Subspecialty Performance (Bi-Encoder Only)
| Subspecialty | MRR | Recall@10 |
|---|---|---|
| Physics/Nuclear | 0.790 | 100% |
| Pediatric | 0.827 | 92% |
| Thoracic | 0.828 | 94% |
| Cardiac | 0.778 | 98% |
| Neuroradiology | 0.731 | 88% |
| Gastrointestinal | 0.626 | 98% |
| Breast | 0.592 | 90% |
| Musculoskeletal | 0.598 | 78% |
| Genitourinary | 0.470 | 84% |
Usage
Installation
pip install sentence-transformers
Basic Usage
from sentence_transformers import SentenceTransformer
# Load model
model = SentenceTransformer('matulichpt/radlit-biencoder')

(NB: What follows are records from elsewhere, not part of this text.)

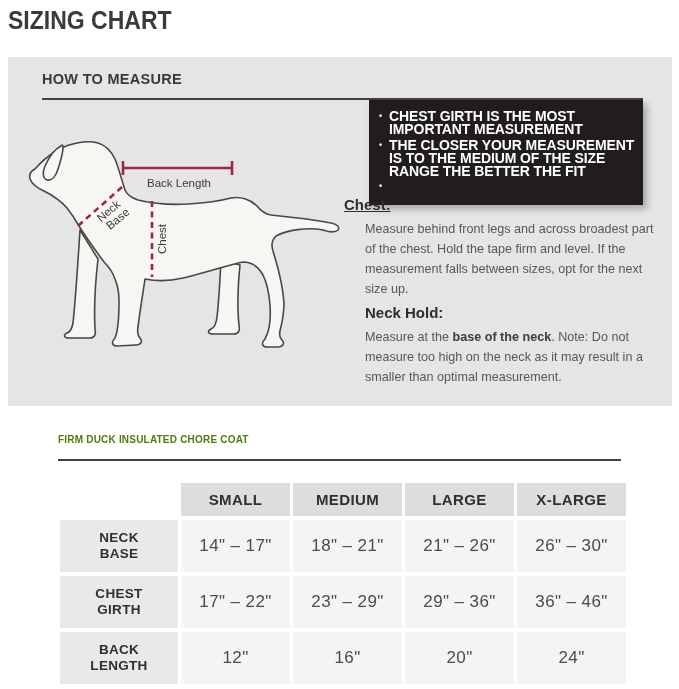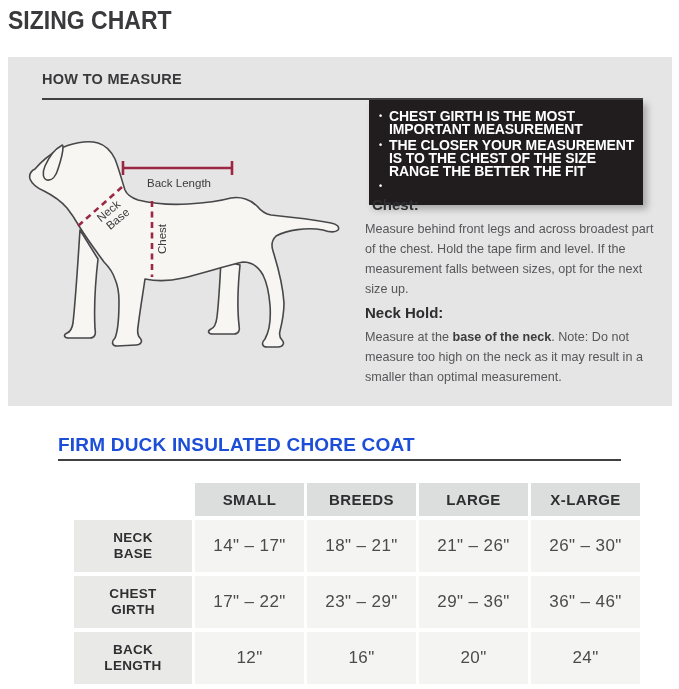--- a/index.html
+++ b/index.html
@@ -146,7 +146,7 @@
     </div>
     <div class="bullet-row">
       <span class="bullet-glyph">•</span>
-      <span class="bullet-text">THE CLOSER YOUR MEASUREMENT IS TO THE CHEST OF THE SIZE RANGE THE BETTER THE FIT</span>
+      <span class="bullet-text">THE CLOSER YOUR MEASUREMENT IS TO THE MEDIUM OF THE SIZE RANGE THE BETTER THE FIT</span>
     </div>
     <div class="bullet-row">
       <span class="bullet-glyph">•</span>

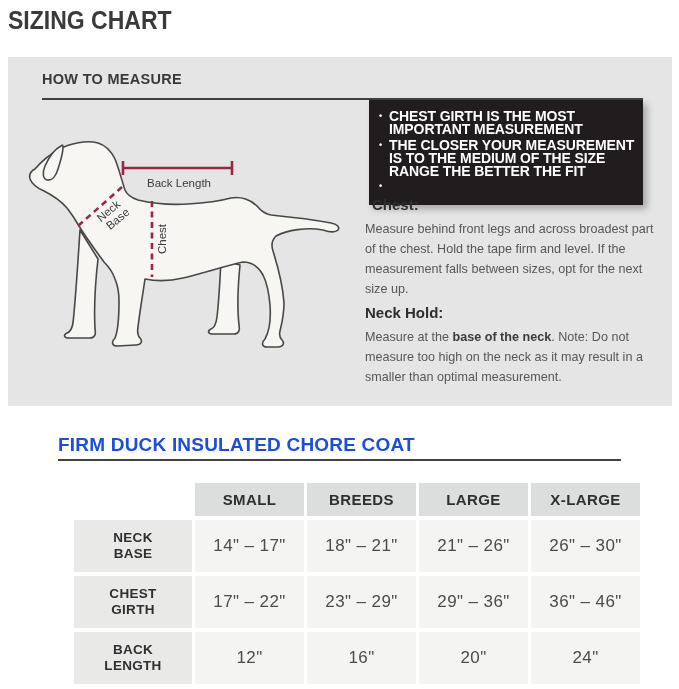--- a/index.html
+++ b/index.html
@@ -153,7 +153,7 @@
     </div>
   </div>
 
-  <div class="abs sec-heading" style="left:364px; top:139px;">Chest:</div>
+  <div class="abs sec-heading" style="left:336px; top:139px;text-decoration:underline;">Chest:</div>
   <div class="abs sec-body" style="left:357px; top:162px;">Measure behind front legs and across broadest part of the chest. Hold the tape firm and level. If the measurement falls between sizes, opt for the next size up.</div>
 
   <div class="abs sec-heading" style="left:357px; top:247px;">Neck Hold:</div>

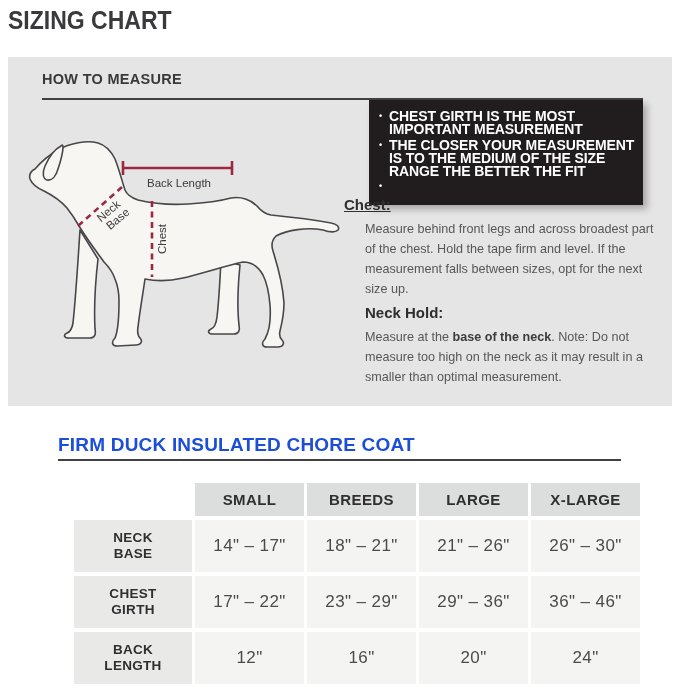--- a/index.html
+++ b/index.html
@@ -56,7 +56,7 @@
 
   
   .table-heading {
-    left:58px; top:434px; font-size:19px; font-weight:bold; color:#1d4ed8;
+    left:58px; top:434px; font-size:10px; font-weight:bold; color:#4d7c0f;
     letter-spacing:0.2px; white-space:nowrap;
   }
   .table-underline {

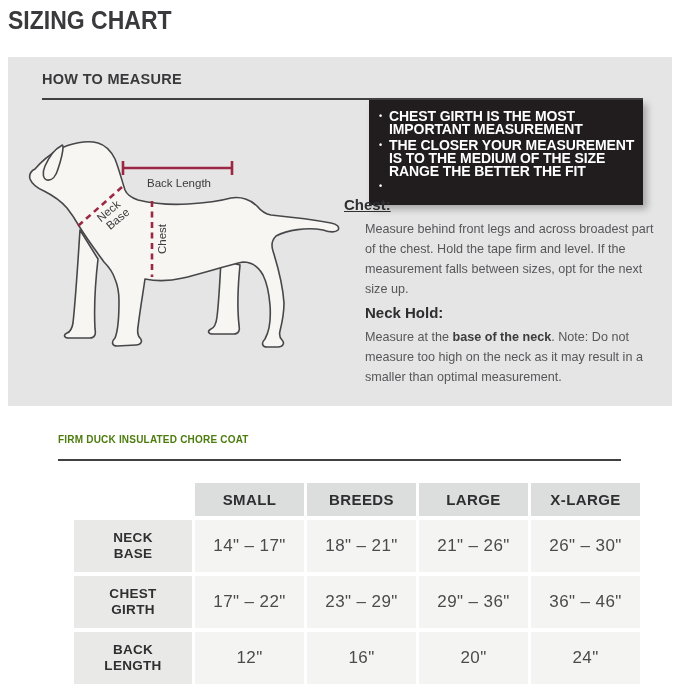--- a/index.html
+++ b/index.html
@@ -63,7 +63,7 @@
     left:58px; top:459px; width:563px; height:2px; background:#414143;
   }
   .size-grid {
-    left:74px; top:483px;
+    left:60px; top:483px;
     display:grid;
     grid-template-columns:118px 109px 109px 109px 109px;
     grid-template-rows:33px 52px 52px 52px;

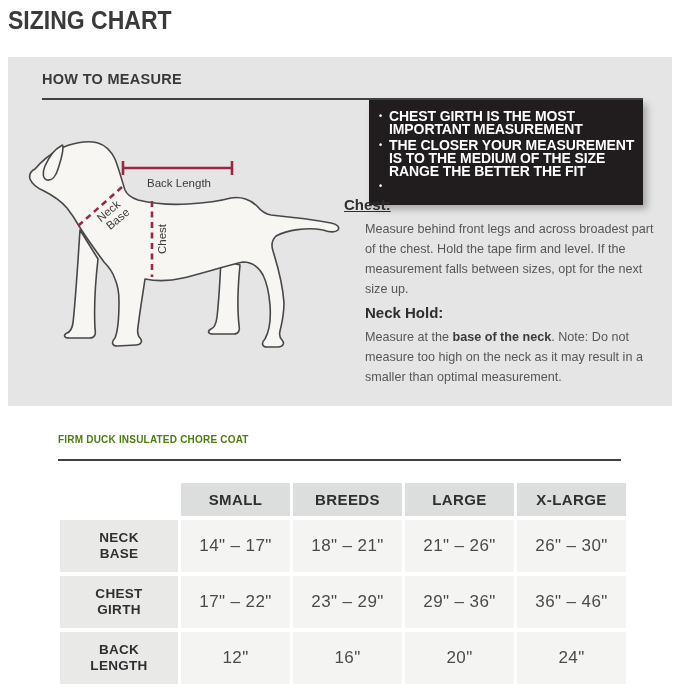--- a/index.html
+++ b/index.html
@@ -167,7 +167,7 @@
 
   <div class="cell corner"></div>
   <div class="cell col-head">SMALL</div>
-  <div class="cell col-head">BREEDS</div>
+  <div class="cell col-head">MEDIUM</div>
   <div class="cell col-head">LARGE</div>
   <div class="cell col-head">X-LARGE</div>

# Encode queries and documents
queries = [
"What are the imaging features of hepatocellular carcinoma on MRI?",
"How do you differentiate glioblastoma from metastasis?"
]
documents = [
"HCC typically shows arterial enhancement with washout on portal venous phase...",
"GBM and metastases can be differentiated by their location and multiplicity..."
]
query_embeddings = model.encode(queries, convert_to_tensor=True)
doc_embeddings = model.encode(documents, convert_to_tensor=True)
# Compute similarity
from sentence_transformers.util import cos_sim
similarities = cos_sim(query_embeddings, doc_embeddings)
print(similarities)
For Retrieval Pipeline
from sentence_transformers import SentenceTransformer, util
import torch
model = SentenceTransformer('matulichpt/radlit-biencoder')

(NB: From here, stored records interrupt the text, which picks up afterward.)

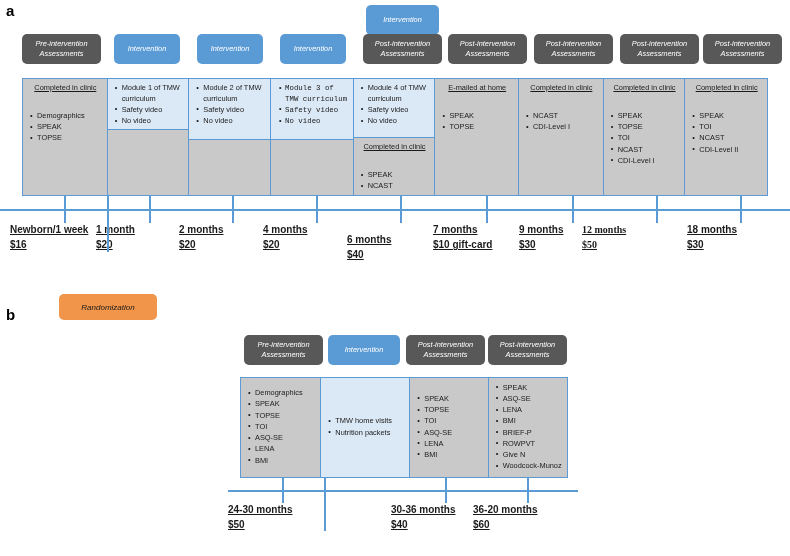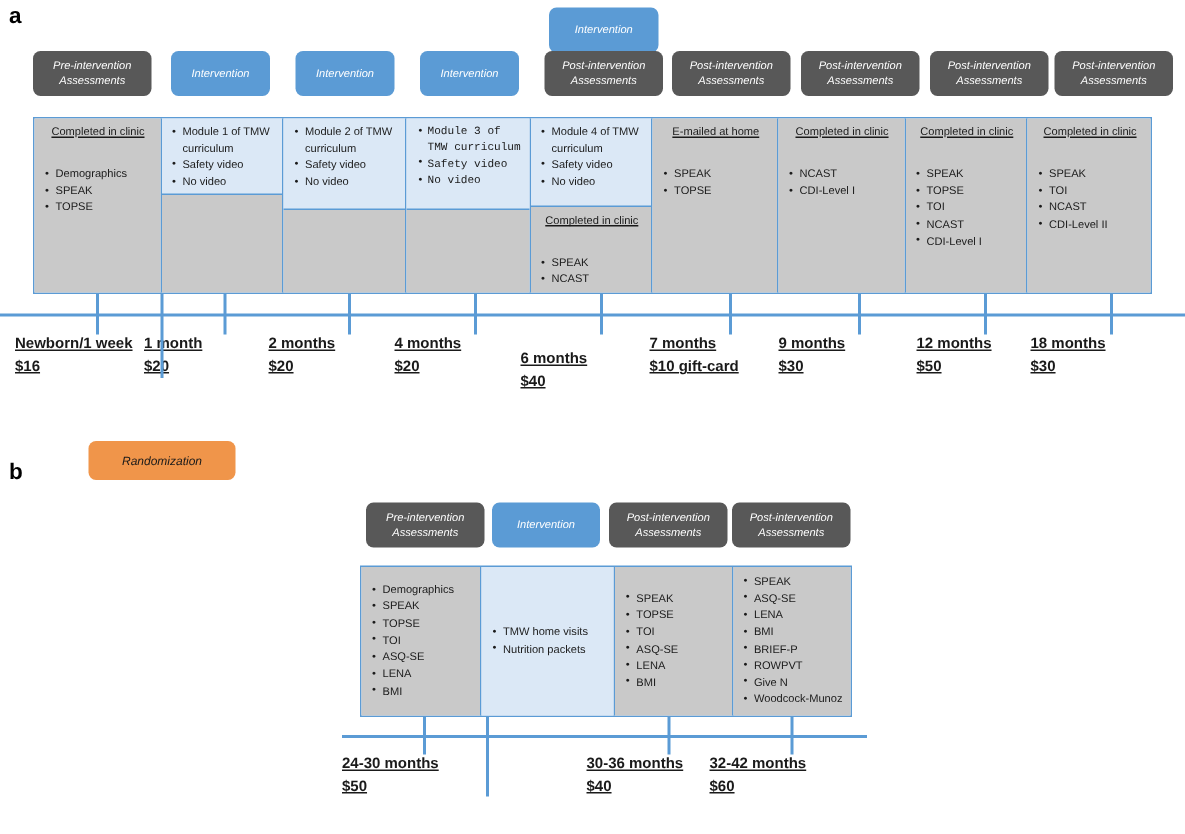--- a/index.html
+++ b/index.html
@@ -314,7 +314,7 @@
   <span>9 months</span>
   <span>$30</span>
 </div>
-<div class="tick-label" style="left:611px; top:222px; width:108px;">
+<div class="tick-label" style="left:582px; top:222px; width:108px;font-family:Liberation Serif, serif;">
   <span>12 months</span>
   <span>$50</span>
 </div>

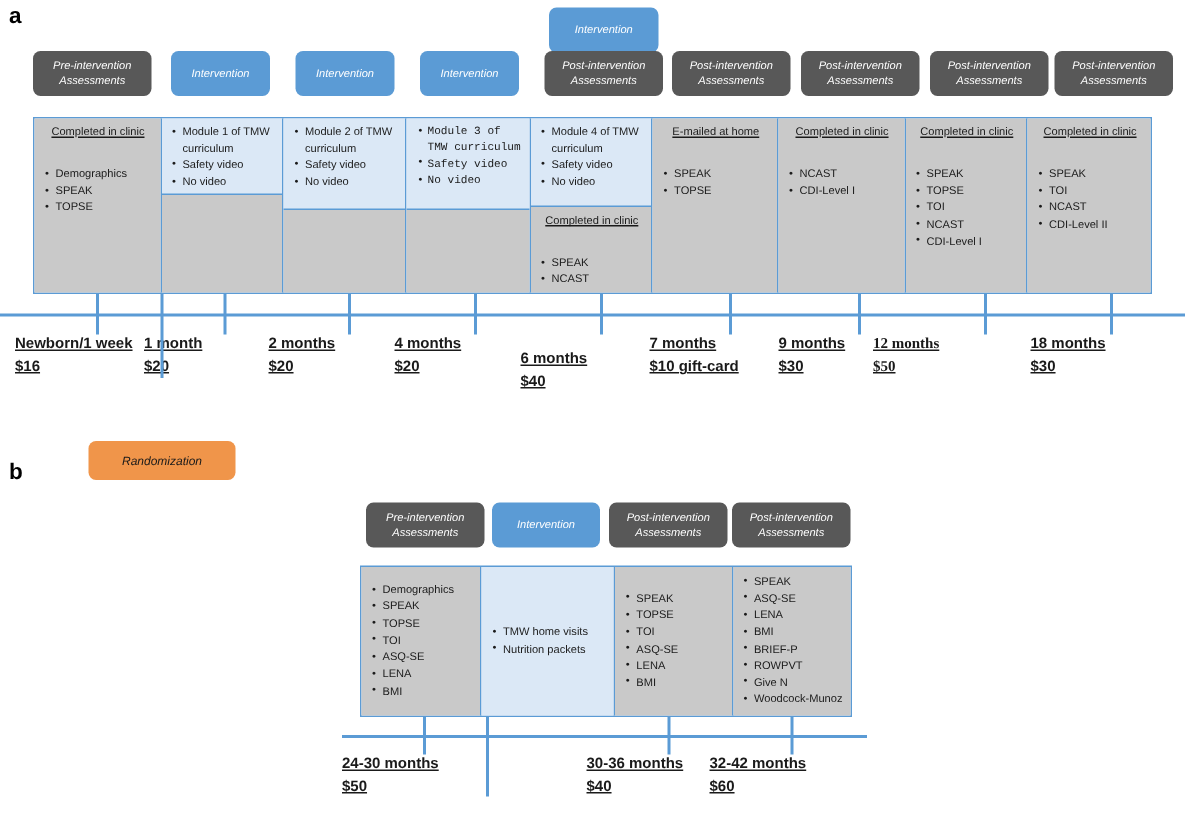--- a/index.html
+++ b/index.html
@@ -405,7 +405,7 @@
   <span>$40</span>
 </div>
 <div class="tick-label" style="left:473px; top:502px; width:108px;">
-  <span>32-42 months</span>
+  <span>36-20 months</span>
   <span>$60</span>
 </div>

# Pre-encode your document corpus
corpus = ["document 1...", "document 2...", ...]
corpus_embeddings = model.encode(corpus, convert_to_tensor=True, show_progress_bar=True)
# At query time
query = "What are the CT findings in pulmonary embolism?"
query_embedding = model.encode(query, convert_to_tensor=True)
# Find top-k similar documents
cos_scores = util.cos_sim(query_embedding, corpus_embeddings)[0]
top_results = torch.topk(cos_scores, k=10)
for score, idx in zip(top_results[0], top_results[1]):
print(f"Score: {score:.4f} - {corpus[idx][:100]}...")
Recommended: Full RadLITE Pipeline
For best results, use RadLIT-BiEncoder as the first stage followed by RadLIT-CrossEncoder for reranking:
from sentence_transformers import SentenceTransformer, CrossEncoder
# Stage 1: Bi-encoder retrieval (fast, gets candidates)
biencoder = SentenceTransformer('matulichpt/radlit-biencoder')
# Stage 2: Cross-encoder reranking (slower, more accurate)
crossencoder = CrossEncoder('matulichpt/radlit-crossencoder')
# Retrieve candidates
query = "What are the MRI findings in anterior cruciate ligament tear?"
candidates = retrieve_with_biencoder(query, corpus, biencoder, top_k=50)
# Rerank with cross-encoder
pairs = [[query, doc] for doc in candidates]
scores = crossencoder.predict(pairs)
# Apply temperature calibration (recommended: T=1.5)
calibrated_scores = scores / 1.5
# Sort by calibrated scores
reranked = sorted(zip(candidates, calibrated_scores), key=lambda x: x[1], reverse=True)
Intended Use
Primary Use Cases
- First-stage candidate retrieval for radiology content
- Medical imaging literature search
- Radiology question-answering systems (retrieval component)
Out-of-Scope Uses
- General web search
- Non-medical document retrieval
- Clinical diagnosis (this is a retrieval model, not a diagnostic tool)
Limitations
- Bi-encoder alone underperforms: Use with cross-encoder reranking for best results
- Domain Specificity: Optimized for radiology; may underperform on general content
- Language: English only
- Subspecialty Variance: Performance varies by subspecialty (0.47-0.83 MRR range)
Ethical Considerations
- This model should not be used as a sole source for clinical decision-making
- Retrieved documents should be reviewed by qualified medical professionals
- The model may reflect biases present in radiology educational literature
Citation
@software{radlit_biencoder_2026,
title = {RadLIT-BiEncoder: Domain-Specialized Embeddings for Radiology Retrieval},
author = {Matulich, P.},
year = {2026},
url = {https://huggingface.co/matulichpt/radlit-biencoder},
note = {MRR 0.698 standalone, 0.829 with RadLITE pipeline}
}
Related Models
- RadLIT-CrossEncoder - Second-stage reranking
- RadLIT-ColBERT - Late interaction model
License
Apache 2.0 - Free for research and commercial use.